• Requirement
Setting aside any pictures, reproduce the data exactly.
Start of Dataset extract
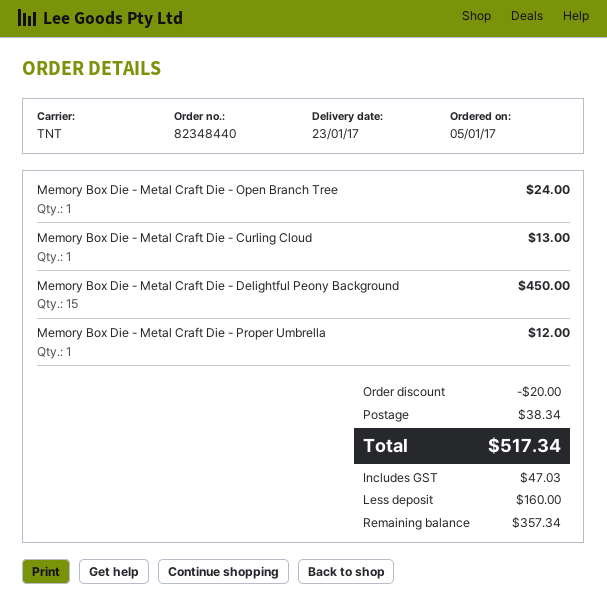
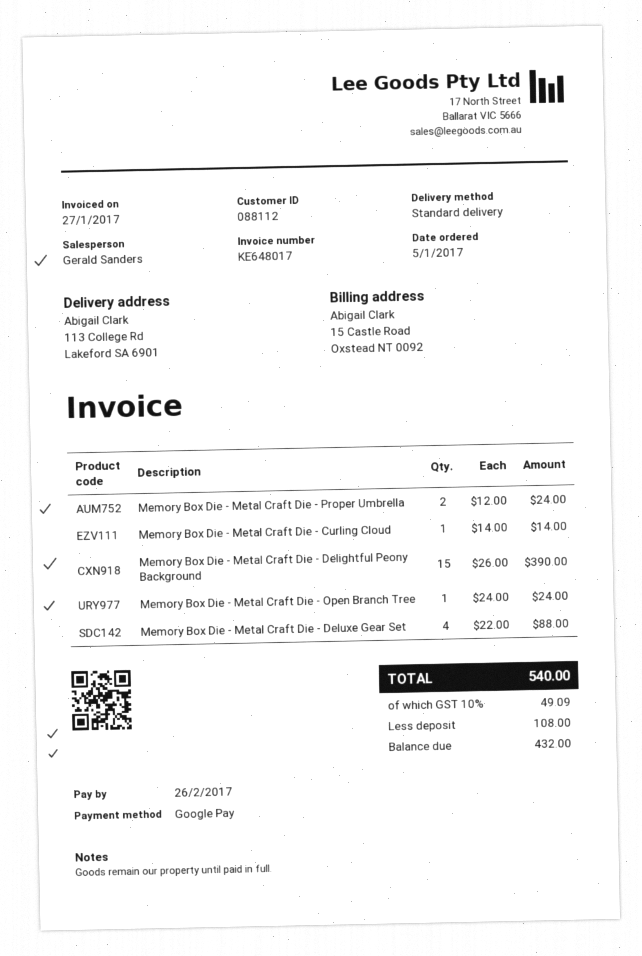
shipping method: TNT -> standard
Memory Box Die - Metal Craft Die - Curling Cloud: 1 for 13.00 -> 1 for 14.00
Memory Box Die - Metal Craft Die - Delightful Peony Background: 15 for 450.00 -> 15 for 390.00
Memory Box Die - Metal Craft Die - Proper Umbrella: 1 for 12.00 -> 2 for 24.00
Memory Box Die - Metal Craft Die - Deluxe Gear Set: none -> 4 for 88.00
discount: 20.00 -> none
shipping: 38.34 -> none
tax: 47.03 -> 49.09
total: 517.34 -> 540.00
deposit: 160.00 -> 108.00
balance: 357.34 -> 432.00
End of Dataset extract
• Answer to this task
shipping method: TNT -> standard
Memory Box Die - Metal Craft Die - Curling Cloud: 1 for 13.00 -> 1 for 14.00
Memory Box Die - Metal Craft Die - Delightful Peony Background: 15 for 450.00 -> 15 for 390.00
Memory Box Die - Metal Craft Die - Proper Umbrella: 1 for 12.00 -> 2 for 24.00
Memory Box Die - Metal Craft Die - Deluxe Gear Set: none -> 4 for 88.00
discount: 20.00 -> none
shipping: 38.34 -> none
tax: 47.03 -> 49.09
total: 517.34 -> 540.00
deposit: 160.00 -> 108.00
balance: 357.34 -> 432.00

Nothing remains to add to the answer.